Circular And Sustainable: Evaluating Lithium-Ion Battery Recycling using a Combined Statistical Entropy and Life Cycle Assessment Methodology.

While there has been a growing interest on the concept of Circular Economy (CE), its correlation with sustainability remains controversial. In this work, the combination of Statistical Entropy Analysis (SEA) and Life Cycle Assessment (LCA) is proposed as a new methodology to evaluate recycling processes from the perspective of materials circularity and environmental impacts using a Li-ion battery recycling process as a case study. This work addresses the need of quantitative circularity indicators, as SEA evaluates the concentration of materials at a systems level, while LCA measures the environmental impact of recycling processes in comparison with virgin raw materials production. It was found that process optimization points can be found by simultaneously accounting for materials recovery and the LCA categories of global warming potential, ozone depletion and mineral resource scarcity. Furthermore, a strong correlation was found for the first time between the recovery of critical elements and the environmental impact of raw materials production. The proposed methodology thus offers a robust analysis of a product lifecycle that aids in its design and optimization from the CE perspective.

A multi-dimensional indicator for material and energy circularity: Proof-of-concept of exentropy in Li-ion battery recycling.

Recycling processes are an important stage in the raw material life cycle, as it enables the transition from a linear economy into a circular one. However, the currently available indicators of productivity in recycling technologies respond to the needs of a linear economy.
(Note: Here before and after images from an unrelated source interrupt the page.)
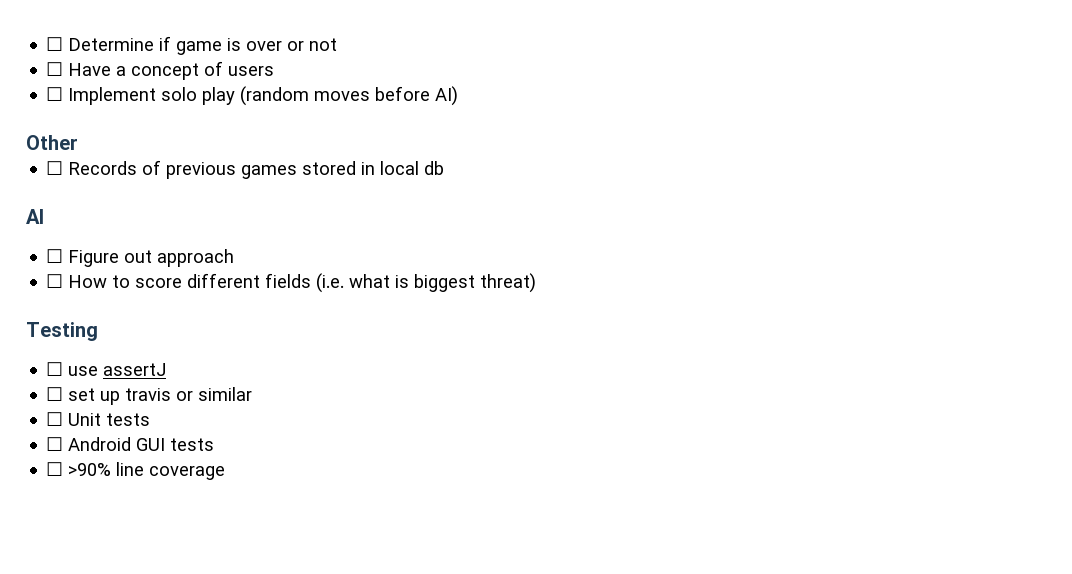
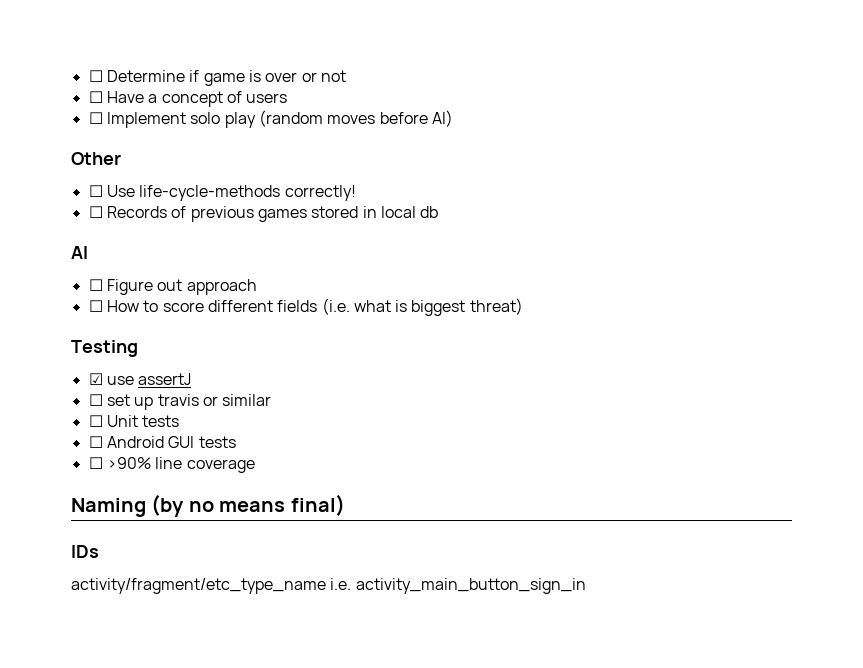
(78, 142) none -> [88,185,356,201] // ☐ Use life-cycle-methods correctly!
[46,362,64,376] ☐ -> [88,373,103,385] ☑
(226, 473) none -> [71,494,345,517] [71,545,99,558] [71,578,586,594] // Naming (by no means final) // IDs // activity/fragment/etc_type_name i.e. activity_main_button_sign_in

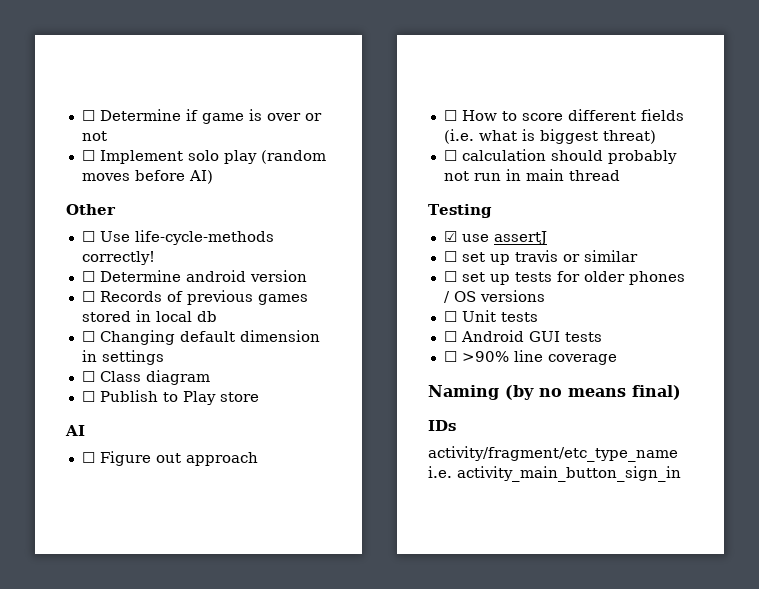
[88,91,288,107] // ☐ Have a concept of users -> (107, 136) none
(356, 193) none -> [81,270,307,282] // ☐ Determine android version
(439, 212) none -> [81,330,320,345] [81,350,164,365] [81,370,210,385] [81,390,259,405] // ☐ Changing default dimension in settings // ☐ Class diagram // ☐ Publish to Play store
(523, 306) none -> [443,149,677,164] [443,169,620,181] // ☐ calculation should probably not run in main thread
(272, 400) none -> [443,271,685,285] [443,290,545,303] // ☐ set up tests for older phones / OS versions

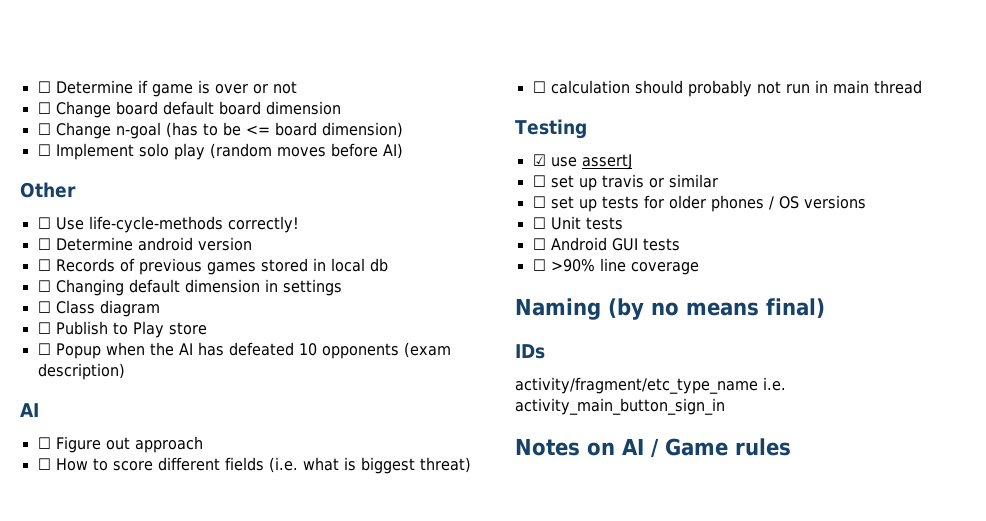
(107, 136) none -> [37,101,341,118] [37,122,403,139] // ☐ Change board default board dimension // ☐ Change n-goal (has to be <= board dimension)
(259, 397) none -> [37,342,451,359] [37,363,125,380] // ☐ Popup when the AI has defeated 10 opponents (exam description)
(681, 474) none -> [515,438,791,458] // Notes on AI / Game rules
In this work, a parameter called "exentropy" is proposed, offering the possibility to simultaneously account for mass preservation and the energy efficiency of transformative stages. As a proof-of-concept of this indicator, the analysis of a lithium-ion battery recycling process under various concentrations of a leaching reagent (i.e., 0.1M, 1M, and 2M) is presented. It is shown that, when the energy or mass dimensions are considered independently, the processes considered optimal may have conflicting characteristics. In contrast, the multi-dimensional analysis identified the process option offering the best compromise for both material and energy preservation, an aspect closer to the goals of the circular economy.

A simple methodology for the quantification of graphite in end-of-life lithium-ion batteries using thermogravimetric analysis.

A new method based on thermogravimetric analysis was developed to measure the graphite content in battery material mixture. This approach exploits the thermochemical reduction of cathodic Li-transition metal oxides with anodic graphite at elevated temperatures under an inert atmosphere. Using known composition artificial mixtures, a linear correlation between cathode mass loss and sample graphite content was observed. The method was validated using industrial black mass samples and characterized traditionally to estimate and rationalize potential error sources. Thermal degradation profiles of industrial battery waste reflected those in the artificial system, demonstrating its applicability. This work also demonstrates that thermogravimetric degradation profiles can distinguish between a cathode consisting of single or multiple Li-metal oxides. Although accuracy depends on active component mixture content and impurities, it is demonstrated that the method is useful for a fast graphite content estimation. Unlike other graphite characterization techniques, the method proposed is simple and inexpensive.